[[ RECORDS PROVIDED, beginning ]]
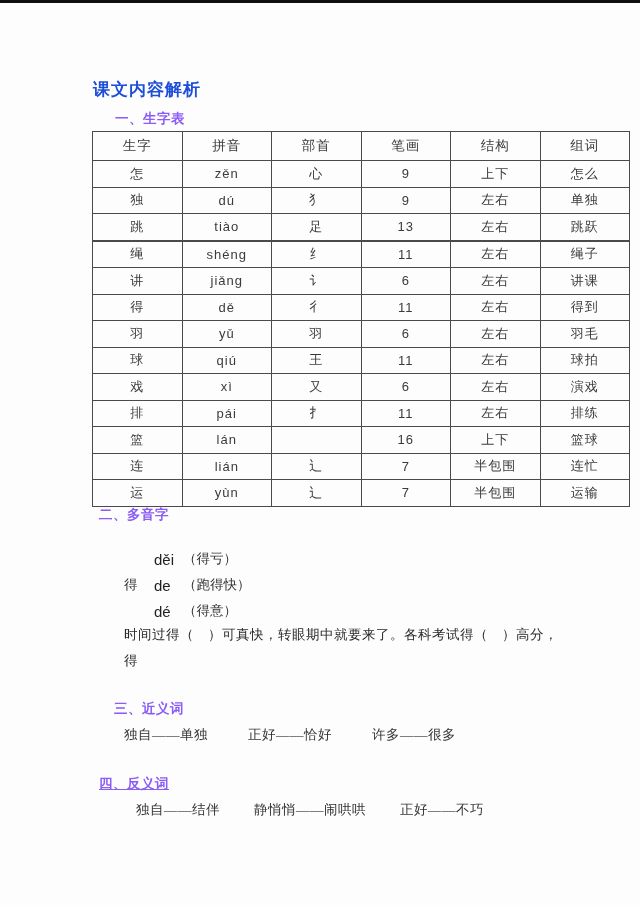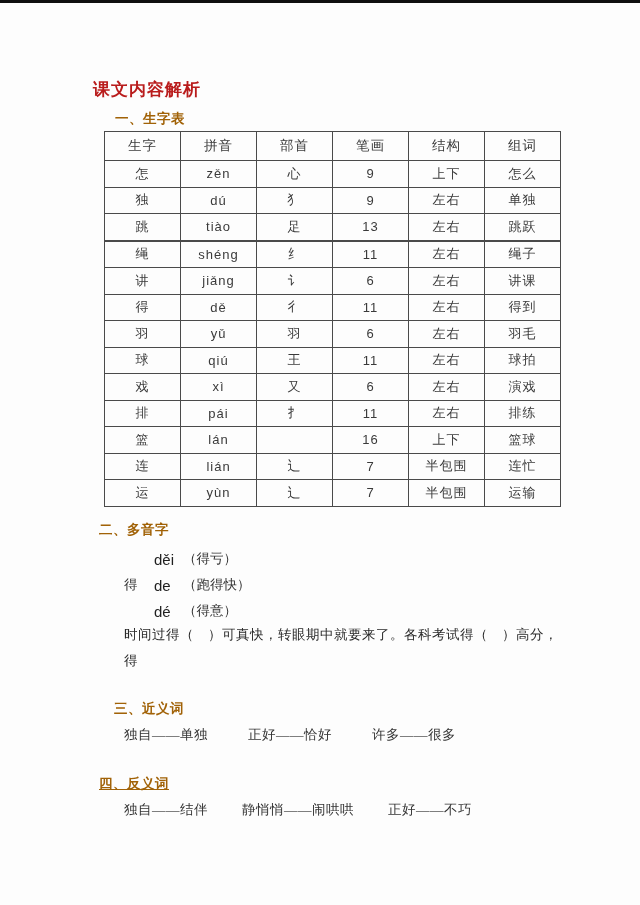--- a/index.html
+++ b/index.html
@@ -18,7 +18,7 @@
   }
   .doc-title{
     position:absolute;left:93px;top:78px;
-    font-size:17px;font-weight:bold;color:#b91c1c;
+    font-size:17px;font-weight:bold;color:#1d4ed8;
     letter-spacing:1px;
   }
   .sec-head{

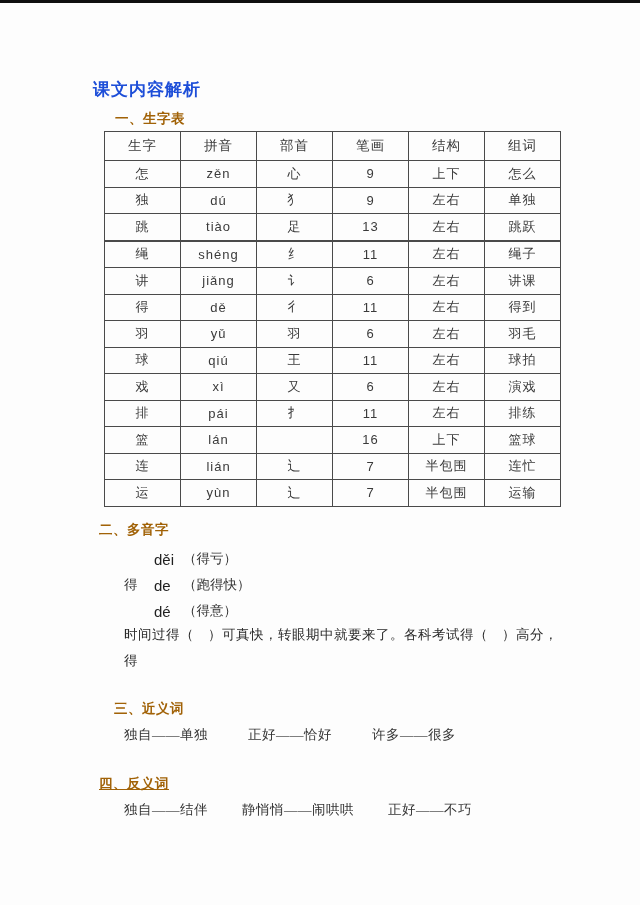--- a/index.html
+++ b/index.html
@@ -23,7 +23,7 @@
   }
   .sec-head{
     position:absolute;
-    font-size:13.5px;font-weight:bold;color:#a16207;
+    font-size:13.5px;font-weight:bold;color:#8b5cf6;
     letter-spacing:0.5px;
   }
   #head-s1{left:115px;top:110px;}

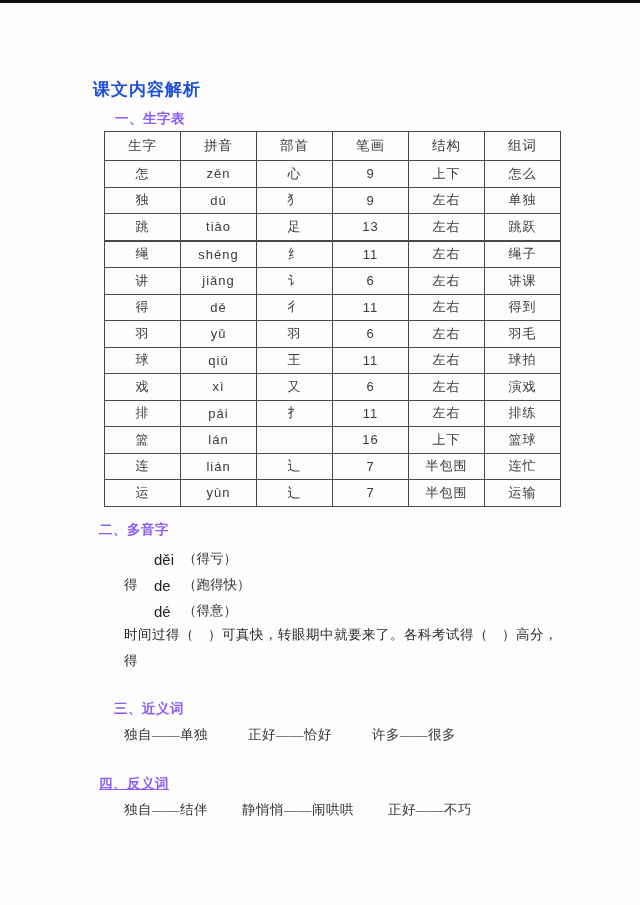--- a/index.html
+++ b/index.html
@@ -32,8 +32,8 @@
   #head-s4{left:99px;top:775px;text-decoration:underline;}
 
   table.zitab{
-    position:absolute;left:104px;top:131px;
-    width:457px;
+    position:absolute;left:92px;top:131px;
+    width:538px;
     border-collapse:collapse;
     table-layout:fixed;
     font-size:13px;

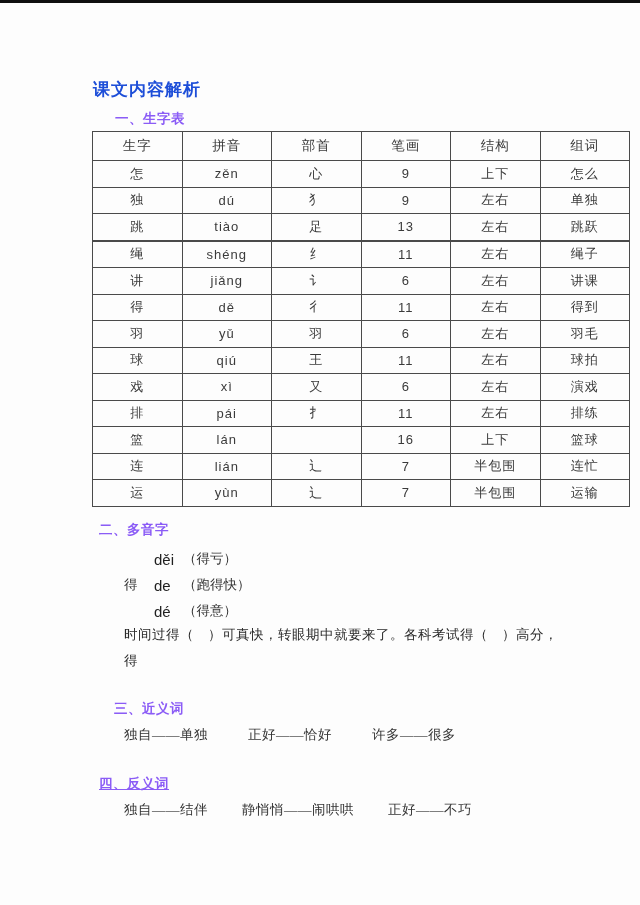--- a/index.html
+++ b/index.html
@@ -27,7 +27,7 @@
     letter-spacing:0.5px;
   }
   #head-s1{left:115px;top:110px;}
-  #head-s2{left:99px;top:521px;}
+  #head-s2{left:99px;top:506px;}
   #head-s3{left:114px;top:700px;}
   #head-s4{left:99px;top:775px;text-decoration:underline;}
 

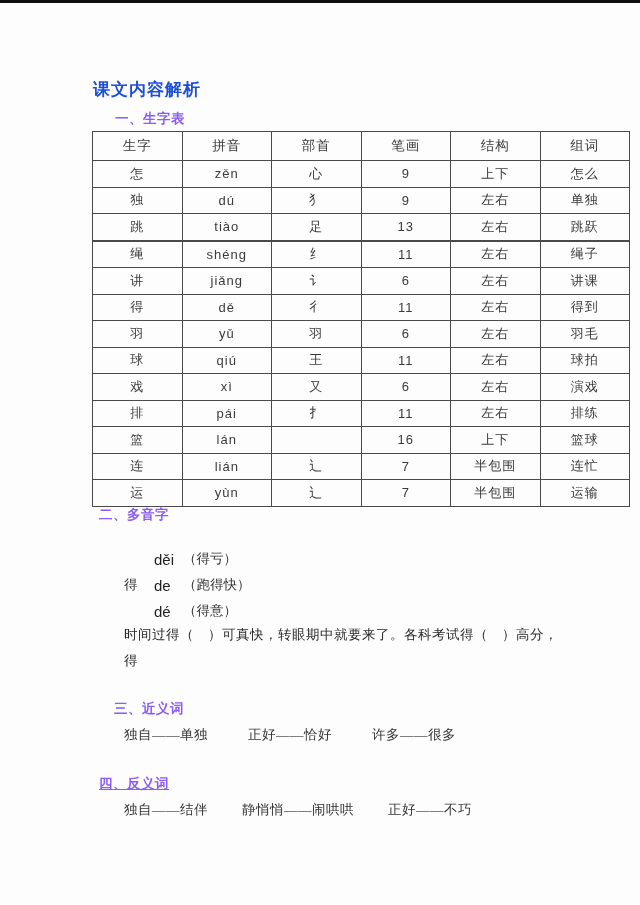--- a/index.html
+++ b/index.html
@@ -80,7 +80,7 @@
     letter-spacing:0.5px;
   }
   #synonym-row{left:124px;top:726px;gap:40px;}
-  #antonym-row{left:124px;top:801px;gap:34px;}
+  #antonym-row{left:136px;top:801px;gap:34px;}
 </style>
 </head>
 <body>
[[ RECORDS PROVIDED, end ]]
How many of the lines above contain the word "color"? Give the number alone.

4